Это прозвучало не как вопрос.
– Да, – тем не менее ответила она. И добавила: – Но в 1941 году их всех депортировали.
– Да, я знаю, – вздохнул Серж.
Он немного помолчал. Аня тем временем осмотрелась и увидела, что дождь, кажется, закончился. – Это хорошо, – подумала она, – можно будет, наконец-то, выйти из машины. – Ей хотелось на воздух.
– Ваших куда? – спросил Серж неожиданно, так что Аня поняла лишь через несколько мгновений.
– Наших – в Казахстан. Но мои потом все же вернулись в Поволжье.
– Это понятно: вы ведь родились в Саратове.
Серж ободряюще улыбнулся Ане.
– Спасибо за информацию, – сказал он. – Она была весьма интересна.
– Не за что, Серж.
– Ну, было бы не за что, я не стал бы благодарить, – заметил он с усмешкой.
– Но вам еще что-то показалось странным, – напомнила Аня. – Я так и не поняла что.
– А, это… Это не связано с вашим рассказом. Видите ли, мне показалось несколько экстравагантным, что город давно уже называется вновь Санкт-Петербургом, а область, центром которой он является, остается Ленинградской. Согласитесь, это парадоксально.
– Да, наверно. Но я над этим как-то не задумывалась.
– Вообще-то, – продолжал он, словно не слушая – в данном конкретном случае, насколько я понимаю, имел место различный подход городских и областных властей к этому вопросу.
– Городские – более прогрессивные, а областные держатся за старое, так?
– Ну, это как раз-таки городские держатся за старое – гораздо более старое: ведь Петербургом город назывался задолго до того, как стал Ленинградом…
– Но вы же меня поняли, правда?
– Я вас прекрасно понял. Но я бы не стал навешивать ярлыки – мой опыт научил меня воздерживаться от этого. Тем более, когда речь идет о стране, которую я знаю явно недостаточно.
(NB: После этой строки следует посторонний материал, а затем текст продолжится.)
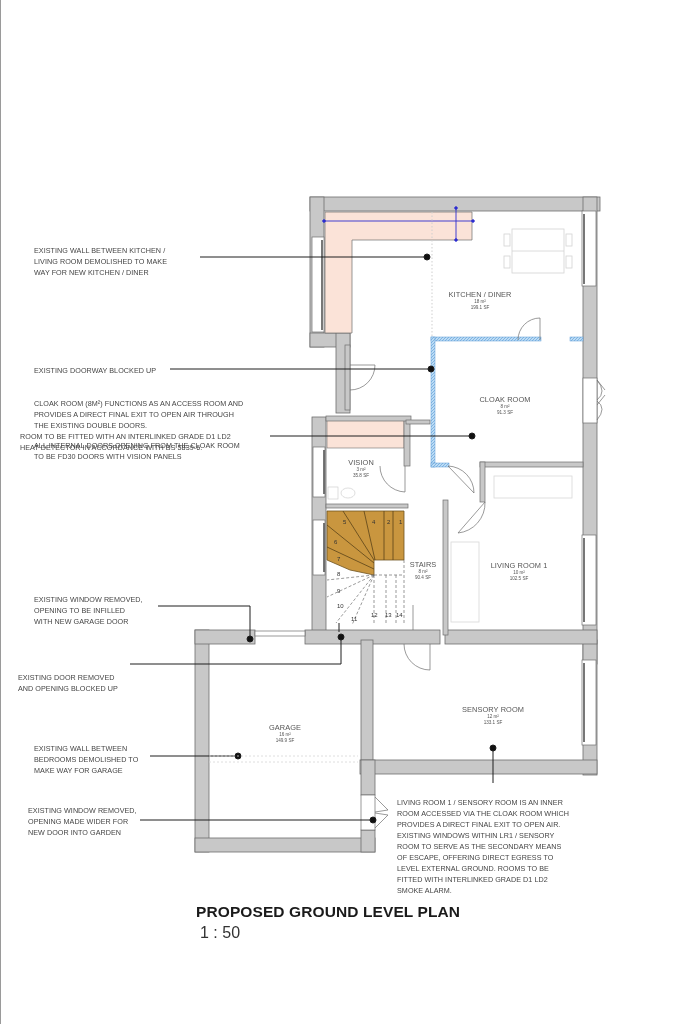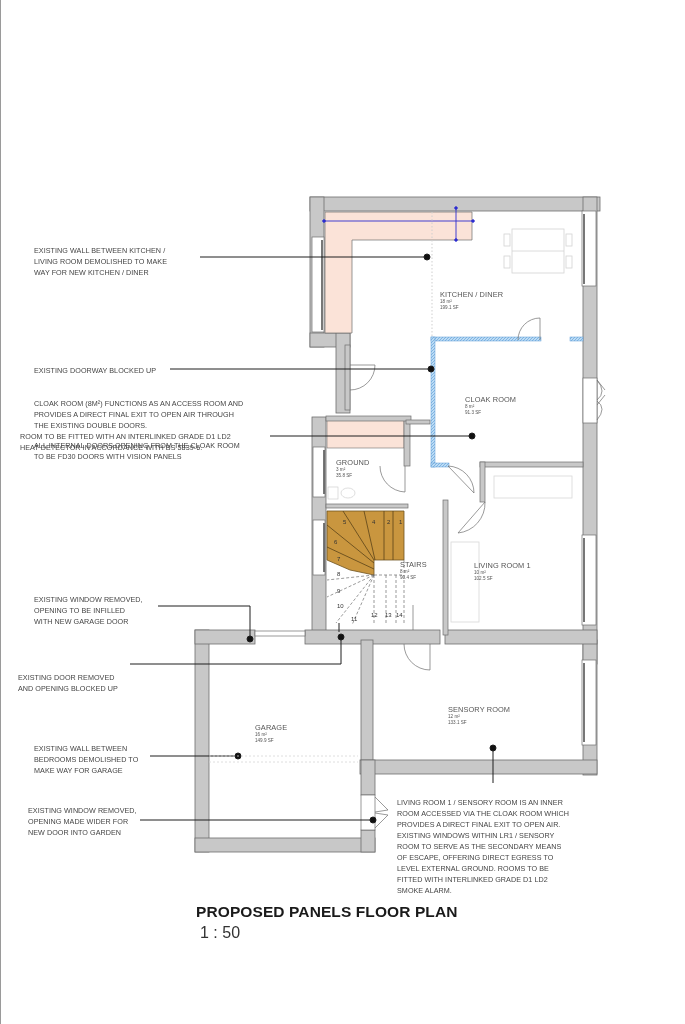--- a/index.html
+++ b/index.html
@@ -1,20 +1,20 @@
 <!DOCTYPE html>
 <html><head>
 <meta charset="utf-8">
 <style>
   html, body { margin:0; padding:0; background:#ffffff; }
   body { width:685px; height:1024px; position:relative; overflow:hidden; font-family:"Liberation Sans", sans-serif; color:#3a3a3a; }
   .edge-line { position:absolute; left:0; top:0; width:1px; height:1024px; background:#9a9a9a; }
   .note { position:absolute; font-size:7.2px; line-height:11px; color:#444; letter-spacing:0.05px; white-space:pre-line; text-transform:uppercase; }
   .plan { position:absolute; left:0; top:0; width:685px; height:1024px; }
-  .room-label { position:absolute; color:#555; }
+  .room-label { position:absolute; text-align:center; color:#555; }
   .room-label .name { font-size:7.4px; display:block; letter-spacing:0.1px; }
   .room-label .area { font-size:4.6px; display:block; line-height:5.6px; }
   .title { position:absolute; left:196px; top:903px; font-size:15.5px; font-weight:bold; color:#1a1a1a; letter-spacing:0.1px; }
   .scale { position:absolute; left:200px; top:924px; font-size:16px; color:#333; }
   .step-num { position:absolute; font-size:6px; color:#333; }
 </style>
 </head>
 <body>
 
 <div class="edge-line"></div>
@@ -200,21 +200,21 @@
   <span class="name">KITCHEN / DINER</span>
   <span class="area">18 m²</span>
   <span class="area">199.1 SF</span>
 </div>
 <div class="room-label" style="left:465px;top:395px;width:80px">
   <span class="name">CLOAK ROOM</span>
   <span class="area">8 m²</span>
   <span class="area">91.3 SF</span>
 </div>
 <div class="room-label" style="left:336px;top:458px;width:50px">
-  <span class="name">GROUND</span>
+  <span class="name">VISION</span>
   <span class="area">3 m²</span>
   <span class="area">35.8 SF</span>
 </div>
 <div class="room-label" style="left:400px;top:560px;width:46px">
   <span class="name">STAIRS</span>
   <span class="area">8 m²</span>
   <span class="area">90.4 SF</span>
 </div>
 <div class="room-label" style="left:474px;top:561px;width:90px">
   <span class="name">LIVING ROOM 1</span>
@@ -257,14 +257,14 @@
 <div class="note" style="left:397px;top:797px;">LIVING ROOM 1 / SENSORY ROOM IS AN INNER
 ROOM ACCESSED VIA THE CLOAK ROOM WHICH
 PROVIDES A DIRECT FINAL EXIT TO OPEN AIR.
 EXISTING WINDOWS WITHIN LR1 / SENSORY
 ROOM TO SERVE AS THE SECONDARY MEANS
 OF ESCAPE, OFFERING DIRECT EGRESS TO
 LEVEL EXTERNAL GROUND. ROOMS TO BE
 FITTED WITH INTERLINKED GRADE D1 LD2
 SMOKE ALARM.</div>
 
-<div class="title">PROPOSED PANELS FLOOR PLAN</div>
+<div class="title">PROPOSED GROUND LEVEL PLAN</div>
 <div class="scale">1 : 50</div>
 
 </body></html>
В России сейчас вообще сочетаются между собой атрибуты царской империи и Советского Союза: с одной стороны, красные звезды и советский гимн, а с другой – триколор и двуглавый орел.
– Да, действительно. Но я как-то не придавала этому значения…
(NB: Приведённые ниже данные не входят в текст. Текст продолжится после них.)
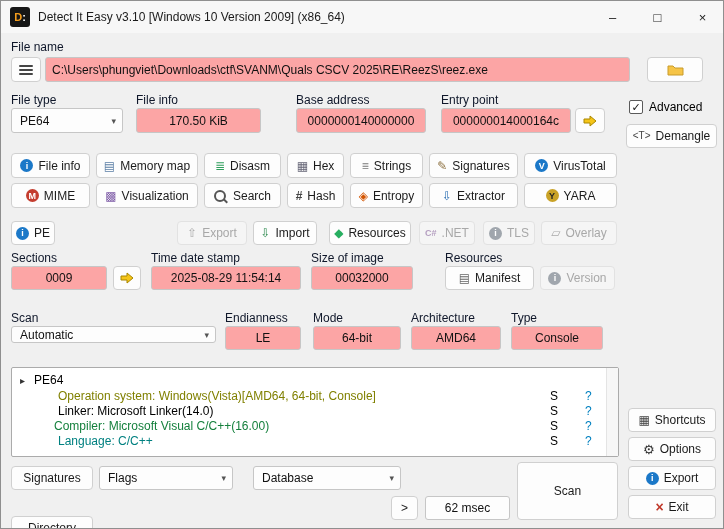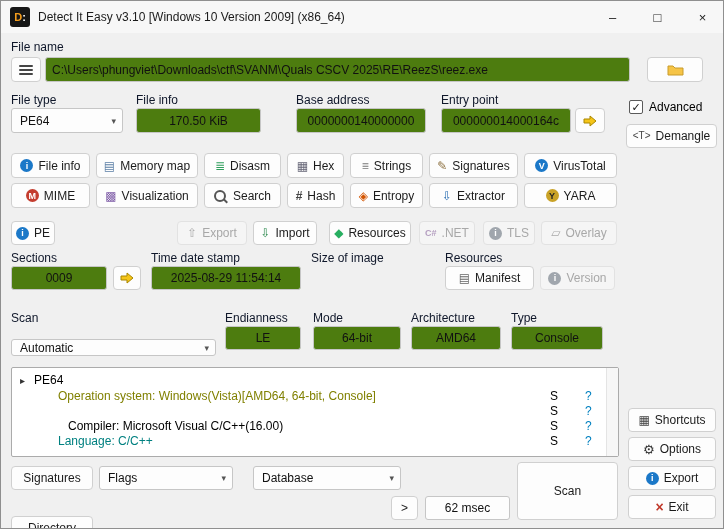--- a/index.html
+++ b/index.html
@@ -5,21 +5,21 @@
   body{margin:0;background:#cfcfcf;font-family:"Liberation Sans","DejaVu Sans",sans-serif;}
   .window{position:relative;width:724px;height:529px;background:#f0f0f0;border:1px solid #8f8f8f;box-sizing:border-box;overflow:hidden;}
   .titlebar{position:absolute;left:0;top:0;width:100%;height:32px;background:#f7f7f7;}
   .appicon{position:absolute;left:9px;top:6px;width:20px;height:20px;background:#151515;border-radius:3px;display:flex;align-items:center;justify-content:center;font-size:11px;font-weight:bold;}
   .logo-d{color:#f59d1d}.logo-c{color:#fff}
   .title{position:absolute;left:37px;top:0;height:32px;line-height:32px;font-size:12px;color:#1a1a1a;white-space:nowrap;}
   .wbtn{position:absolute;top:0;width:45px;height:32px;display:flex;align-items:center;justify-content:center;font-size:13px;color:#222;}
   .lbl{position:absolute;font-size:12px;color:#0f172a;white-space:nowrap;}
   .btn{position:absolute;display:flex;align-items:center;justify-content:center;gap:5px;background:#fdfdfd;border:1px solid #d0d0d0;border-radius:4px;font-size:12px;color:#1b1b1b;box-sizing:border-box;white-space:nowrap;cursor:default;}
   .btn.disabled{color:#a8a8a8;background:#f5f5f5;border-color:#e2e2e2;}
-  .input{position:absolute;display:flex;align-items:center;background:#4d7c0f;border:1px solid #c6c6c6;border-radius:3px;font-size:12px;color:#111;box-sizing:border-box;padding:0 6px;white-space:nowrap;overflow:hidden;}
+  .input{position:absolute;display:flex;align-items:center;background:#fca5a5;border:1px solid #c6c6c6;border-radius:3px;font-size:12px;color:#111;box-sizing:border-box;padding:0 6px;white-space:nowrap;overflow:hidden;}
   .input.center{justify-content:center;}
   .combo{position:absolute;display:flex;align-items:center;background:#fdfdfd;border:1px solid #c6c6c6;border-radius:3px;font-size:12px;color:#111;box-sizing:border-box;padding:0 20px 0 8px;white-space:nowrap;overflow:hidden;}
   .chev{position:absolute;right:6px;font-size:9px;color:#555;}
   .badge{width:13px;height:13px;border-radius:50%;color:#fff;font-size:9px;font-weight:bold;display:flex;align-items:center;justify-content:center;flex:0 0 auto;}
   .badge.blue{background:#1b78c8}.badge.gray{background:#a0a6ad}.badge.red{background:#c43d2f}.badge.gold{background:#c9a227;color:#222}
   .gicon{font-size:12px;line-height:1;flex:0 0 auto;}
   .csharp{font-size:9px;font-weight:bold;color:#68217a;flex:0 0 auto;}
   .bars{width:14px;height:10px;display:flex;flex-direction:column;justify-content:space-between;}
   .bars i{display:block;height:2px;background:#444;border-radius:1px;}
   .mag{position:relative;width:8px;height:8px;border:2px solid #555;border-radius:50%;flex:0 0 auto;margin-right:2px;}
@@ -186,32 +186,33 @@
   <div class="lbl" style="left:10px;top:250px;">Sections</div>
   <div class="input center" style="left:10px;top:265px;width:96px;height:24px;">0009</div>
   <div class="btn" style="left:112px;top:265px;width:28px;height:24px;">
     <svg width="14" height="12">
         <path d="M1 4 h6 V1 l6 5 -6 5 V8 H1 z" fill="#f5c518" stroke="#a98600"></path>
       </svg>
   </div>
   <div class="lbl" style="left:150px;top:250px;">Time date stamp</div>
   <div class="input center" style="left:150px;top:265px;width:150px;height:24px;">2025-08-29 11:54:14</div>
   <div class="lbl" style="left:310px;top:250px;">Size of image</div>
+  <div class="input center" style="left:310px;top:265px;width:102px;height:24px;">00032000</div>
   <div class="lbl" style="left:444px;top:250px;">Resources</div>
   <div class="btn" style="left:444px;top:265px;width:89px;height:24px;">
     <span class="gicon" style="color:#666;">▤</span>
     <span>Manifest</span>
   </div>
   <div class="btn disabled" style="left:539px;top:265px;width:75px;height:24px;">
     <span class="badge gray">i</span>
     <span>Version</span>
   </div>
 
   <div class="lbl" style="left:10px;top:310px;">Scan</div>
-  <div class="combo" style="left:10px;top:325px;width:205px;height:17px;margin-top:13px;">
+  <div class="combo" style="left:10px;top:325px;width:205px;height:17px;">
     <span>Automatic</span>
     <span class="chev">▾</span>
   </div>
   <div class="lbl" style="left:224px;top:310px;">Endianness</div>
   <div class="input center" style="left:224px;top:325px;width:76px;height:24px;">LE</div>
   <div class="lbl" style="left:312px;top:310px;">Mode</div>
   <div class="input center" style="left:312px;top:325px;width:88px;height:24px;">64-bit</div>
   <div class="lbl" style="left:410px;top:310px;">Architecture</div>
   <div class="input center" style="left:410px;top:325px;width:90px;height:24px;">AMD64</div>
   <div class="lbl" style="left:510px;top:310px;">Type</div>
@@ -221,25 +222,26 @@
     <div class="trow" style="top:5px;">
       <span class="ttext" style="left:8px;color:#333;font-size:10px;">▸</span>
       <span class="ttext" style="left:22px;">PE64</span>
     </div>
     <div class="trow" style="top:21px;">
       <span class="ttext" style="left: 46px; color: rgb(128, 128, 0);">Operation system: Windows(Vista)[AMD64, 64-bit, Console]</span>
       <span class="slink">S</span>
       <span class="qlink" style="color: rgb(0, 128, 192);">?</span>
     </div>
     <div class="trow" style="top:36px;">
+      <span class="ttext" style="left: 46px; color: rgb(0, 0, 0);">Linker: Microsoft Linker(14.0)</span>
       <span class="slink">S</span>
       <span class="qlink" style="color: rgb(0, 128, 192);">?</span>
     </div>
     <div class="trow" style="top:51px;">
-      <span class="ttext" style="left: 56px; color: #000000;">Compiler: Microsoft Visual C/C++(16.00)</span>
+      <span class="ttext" style="left: 42px; color: #15803d;">Compiler: Microsoft Visual C/C++(16.00)</span>
       <span class="slink">S</span>
       <span class="qlink" style="color: rgb(0, 128, 192);">?</span>
     </div>
     <div class="trow" style="top:66px;">
       <span class="ttext" style="left: 46px; color: rgb(0, 128, 128);">Language: C/C++</span>
       <span class="slink">S</span>
       <span class="qlink" style="color: rgb(0, 128, 192);">?</span>
     </div>
     <div class="scrollstrip"></div>
   </div>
– Вот, именно! И многие русские так же относятся к этому. Вот почему я, несмотря на то что это меня несколько удивляет, начинаю думать, что, возможно, это и правильно. Франции тоже пришлось через подобное пройти.
– Через примирение?
– Да, через примирение.
– И успешно?
– Более или менее. Но это было именно примирение, а не утверждение единомыслия. Я, например, как вы, несомненно, заметили, все равно не приемлю революцию, коммуну и вообще весь этот край политического спектра. Однако, я с этим мирюсь.
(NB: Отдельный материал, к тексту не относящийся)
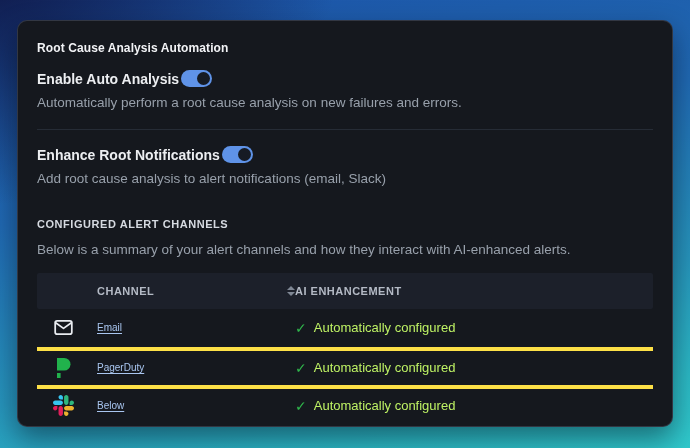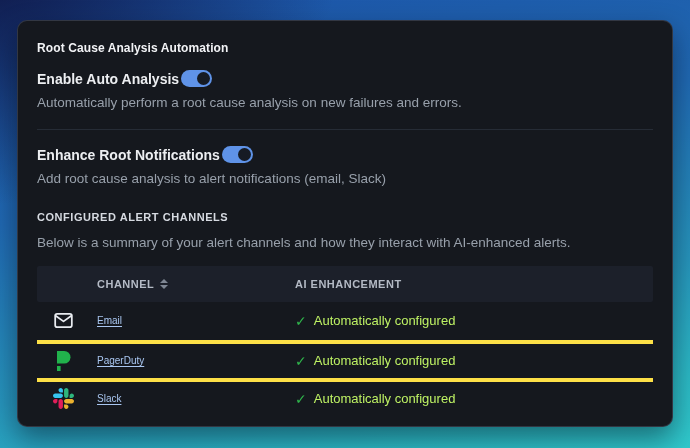--- a/index.html
+++ b/index.html
@@ -63,40 +63,41 @@
   .divider {
     border: none;
     border-top: 1px solid #262c36;
     margin: 17px 0 16px 0;
   }
   .section-heading {
     font-size: 11px;
     font-weight: 700;
     letter-spacing: 0.55px;
     color: #d6dae1;
-    margin: 23px 0 11px 0;
+    margin: 30px 0 11px 0;
   }
   .channels-desc { margin-bottom: 13px; }
 
   .table { margin-top: 2px; width: 100%; }
   .t-row {
     display: grid;
     grid-template-columns: 60px 198px 1fr;
     align-items: center;
   }
   .t-head {
     background: #1c202a;
     height: 36px;
     border-radius: 2px;
   }
   .t-head .th {
     font-size: 11px;
     font-weight: 700;
     letter-spacing: 0.5px;
     color: #b4bac5;
+    justify-content: space-between;
   }
   .th-channel { display: flex; align-items: center; gap: 6px; cursor: pointer; }
   .t-body .t-row {
     height: 38px;
     border-top: 4px solid #fde047;
   }
   .t-body .t-row:first-child { border-top: none; }
   .cell-icon { display: flex; justify-content: flex-start; padding-left: 16px; }
   .channel-link {
     font-size: 10px;
@@ -201,21 +202,21 @@
 
       <div class="t-row">
         <div class="cell-icon">
           <svg class="icon-svg" width="21" height="21" viewBox="0 0 122.8 122.8">
             <path d="M25.8 77.6c0 7.1-5.8 12.9-12.9 12.9S0 84.7 0 77.6s5.8-12.9 12.9-12.9h12.9v12.9zM32.3 77.6c0-7.1 5.8-12.9 12.9-12.9s12.9 5.8 12.9 12.9v32.3c0 7.1-5.8 12.9-12.9 12.9s-12.9-5.8-12.9-12.9V77.6z" fill="#E01E5A"></path>
             <path d="M45.2 25.8c-7.1 0-12.9-5.8-12.9-12.9S38.1 0 45.2 0s12.9 5.8 12.9 12.9v12.9H45.2zM45.2 32.3c7.1 0 12.9 5.8 12.9 12.9s-5.8 12.9-12.9 12.9H12.9C5.8 58.1 0 52.3 0 45.2s5.8-12.9 12.9-12.9h32.3z" fill="#36C5F0"></path>
             <path d="M97 45.2c0-7.1 5.8-12.9 12.9-12.9s12.9 5.8 12.9 12.9-5.8 12.9-12.9 12.9H97V45.2zM90.5 45.2c0 7.1-5.8 12.9-12.9 12.9s-12.9-5.8-12.9-12.9V12.9C64.7 5.8 70.5 0 77.6 0s12.9 5.8 12.9 12.9v32.3z" fill="#2EB67D"></path>
             <path d="M77.6 97c7.1 0 12.9 5.8 12.9 12.9s-5.8 12.9-12.9 12.9-12.9-5.8-12.9-12.9V97h12.9zM77.6 90.5c-7.1 0-12.9-5.8-12.9-12.9s5.8-12.9 12.9-12.9h32.3c7.1 0 12.9 5.8 12.9 12.9s-5.8 12.9-12.9 12.9H77.6z" fill="#ECB22E"></path>
           </svg>
         </div>
-        <a class="channel-link">Slack</a>
+        <a class="channel-link">Below</a>
         <div class="ai-cell">
           <span class="check">✓</span>
           <span class="ai-text">Automatically configured</span>
         </div>
       </div>
 
     </div>
   </div>
 </div>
– Вы имеете в виду левых, правильно?
– Разумеется.
– То есть, вы уважаете их взгляды?
– Нет, Аня, не совсем так. Я не уважал их взгляды раньше и не уважаю их теперь – вы должны были это заметить. Но я уважаю ихправоэти взгляды иметь – и высказывать, хоть мне это и не нравится. При условии, если эти люди не нарушают законы.
– Но в России, возможно, происходит то же самое? Пусть не всегда взаимопонимание, но, во всяком случае, сосуществование. Точнее, путь к этому.
Серж задумчиво повернулся к окну и, видимо, тоже заметил, что дождь закончился.
– Да, возможно. Впрочем, – произнес он другим тоном, – это не мое дело. Я только хотел у вас еще спросить: а вы не знаете, почему ваши предки в Германии перебрались из Бамберга в Регенсбург? Может быть, в Бамберге что-то произошло?
У Ани почему-то екнуло сердце, и вся она сжалась, точно в ожидании удара. Рассказать? С одной стороны, она ведь обещала бабушке не рассказывать об этом никому постороннему. Но с другой… Серж задал прямой вопрос. Врать ему? Глупо и бессмысленно. Правда, он обещал, что не будет считывать ее мысли, но все равно – глупо. Зачем? И вообще, разве он – посторонний? Аня испытывала растерянность: в самом деле, кем был ей Серж? На этот вопрос не было определенного ответа – пока не было: о том, кто Серж в ее жизни, Аня еще подумает. Но, по крайней мере, для нее было совершенно ясно, что уж никак не посторонний.
– Да, Серж, произошло, – тихо ответила она.
Серж молча ждал продолжения. И Аня решилась:
– Мою пра- пра- много раз – прабабушку, которая жила в начале 17 века, сожгли на костре как ведьму.